Una delle principali ragioni del miglioramento della capacità dell’indicatore di discriminare la ricchezza delle famiglie è sicuramente data dalla maggior valorizzazione del patrimonio:

  • la quota patrimoniale (mobiliare e immobiliare) nei nuovi ISEE pesa ora in media il 20,5% contro il 13,6% degli ISEE del I trimestre 2014;
  • le DSU con patrimonio mobiliare nullo si abbattono notevolmente con la riforma, passando dal 73% al 24%.

Infine gli effetti della riforma appaiono soprattutto significativi per i nuclei con componenti disabili o non autosufficienti. Per una quota considerevole di queste famiglie (oltre il 57%) le nuove regole di calcolo consentono  una diminuzione del valore dell’ISEE  rispetto al precedente e l’incidenza degli ISEE nulli risulta più che doppia rispetto al passato (dal 10,3% al 24,9%). Significa che una famiglia su quattro con componenti disabili o non autosufficienti ha ora un ISEE pari a zero. Viceversa per la parte più «ricca» delle suddette famiglie avviene il contrario: oltre i 30.000 euro ISEE la quota di nuclei con persone con disabilità o non autosufficienti è circa il doppio con le nuove regole rispetto alle vecchie (dal 3,3% al 6,7%), anche in questo caso evidenziando una maggiore capacità selettiva dell’indicatore che, ricordiamo, non riconosce più la situazione di fragilità (attraverso franchigie e detrazioni) al denominatore dell’indicatore ma in conto reddito.

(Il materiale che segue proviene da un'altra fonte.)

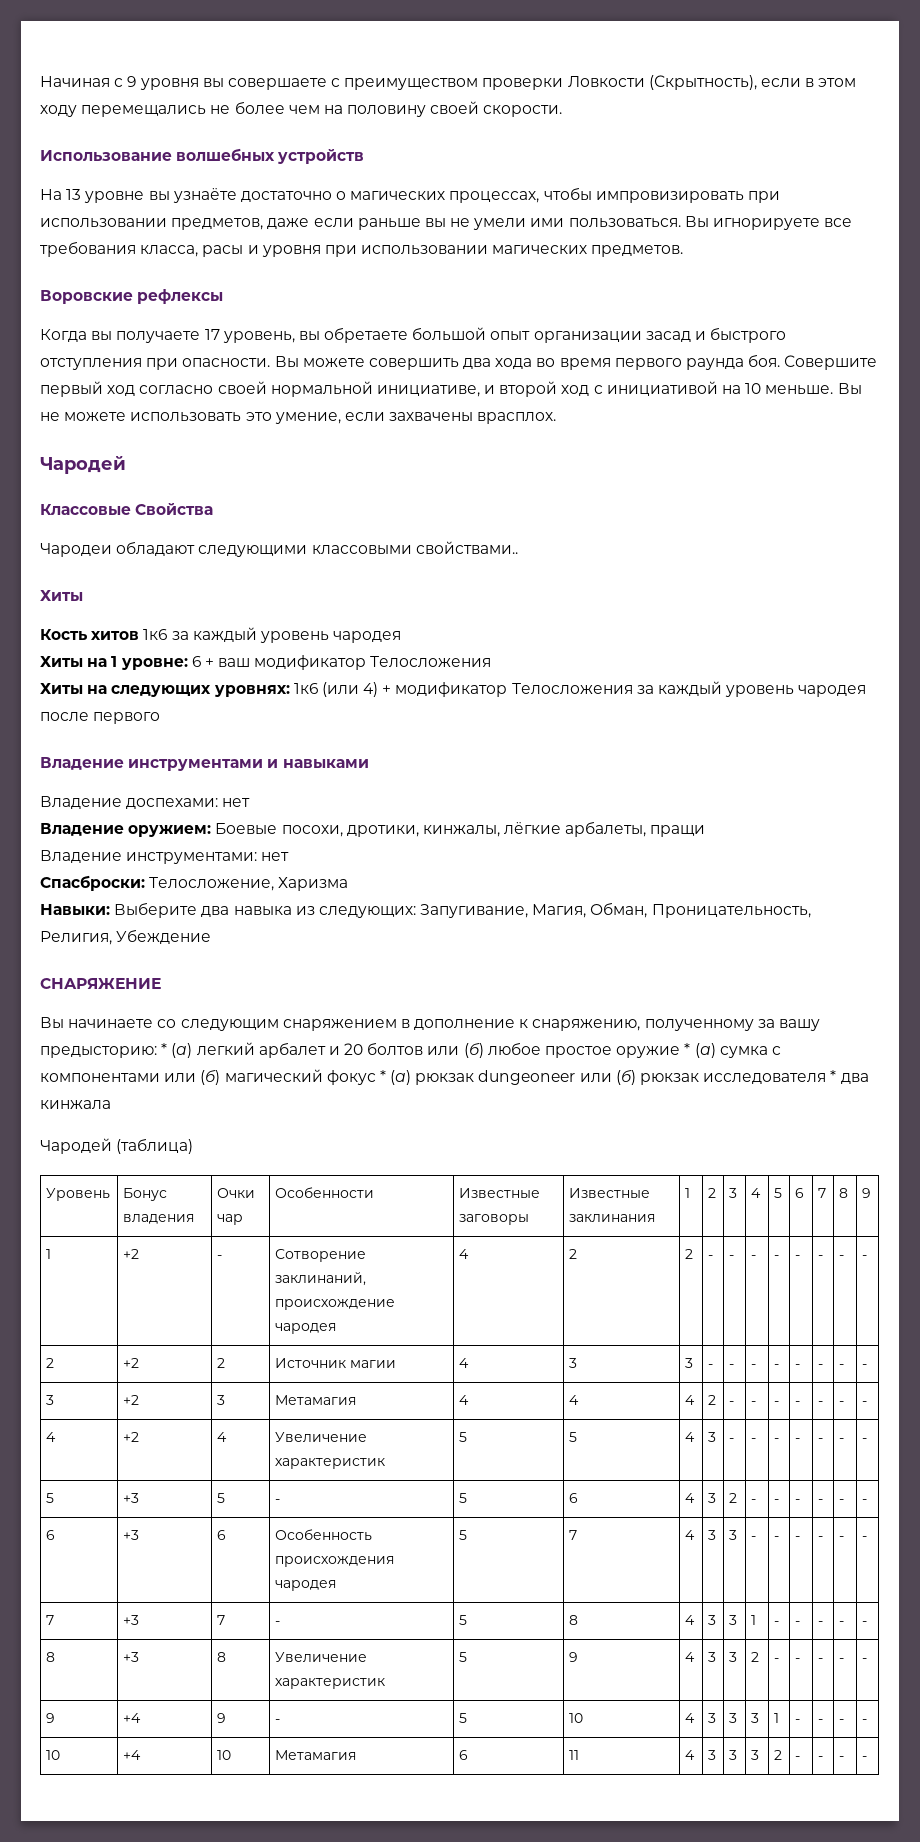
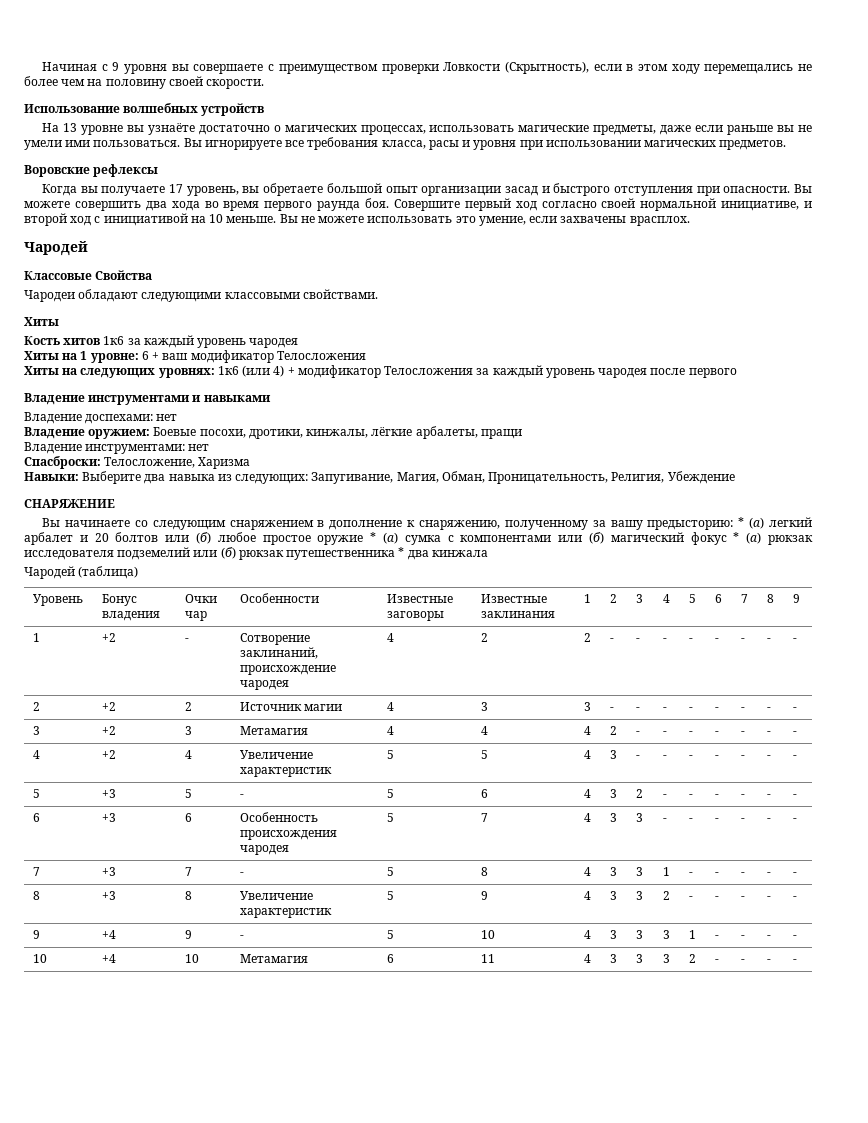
- На 13 уровне вы узнаёте достаточно о магических процессах, чтобы импровизировать при использовании предметов, даже если раньше вы не умели ими пользоваться.
+ На 13 уровне вы узнаёте достаточно о магических процессах, использовать магические предметы, даже если раньше вы не умели ими пользоваться.
- Чародеи обладают следующими классовыми свойствами..
+ Чародеи обладают следующими классовыми свойствами.
- Вы начинаете со следующим снаряжением в дополнение к снаряжению, полученному за вашу предысторию: * (а) легкий арбалет и 20 болтов или (б) любое простое оружие * (а) сумка с компонентами или (б) магический фокус * (а) рюкзак dungeoneer или (б) рюкзак исследователя * два кинжала
+ Вы начинаете со следующим снаряжением в дополнение к снаряжению, полученному за вашу предысторию: * (а) легкий арбалет и 20 болтов или (б) любое простое оружие * (а) сумка с компонентами или (б) магический фокус * (а) рюкзак исследователя подземелий или (б) рюкзак путешественника * два кинжала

Al di là di tali evidenze che potranno essere ulteriormente approfondite con i prossimi dati di monitoraggio con riferimento agli effetti del nuovo sistema di calcolo su altre tipologie familiari (famiglie numerose, anziani autosufficienti, ecc.) o ad esempio sulla condizione abitativa delle famiglie (proprietà vs affitto) val la pena comunque ribadire ancora una volta il fatto che l’ISEE è e vuole essere innanzitutto uno strumento di ordinamento, il più possibile equo, della condizione economica dei nuclei familiari (si veda articolo pubblicato su vita.it). I reali impatti sulle famiglie beneficiarie di prestazioni sono appannaggio degli enti erogatori, che, in base al modificarsi dei valori ISEE dei loro utenti dovranno (ri)mettere mano alle soglie di accesso alle prestazioni e/o alla compartecipazione ai costi, tenuto conto delle possibili ricadute in termini di maggiore/minore spesa.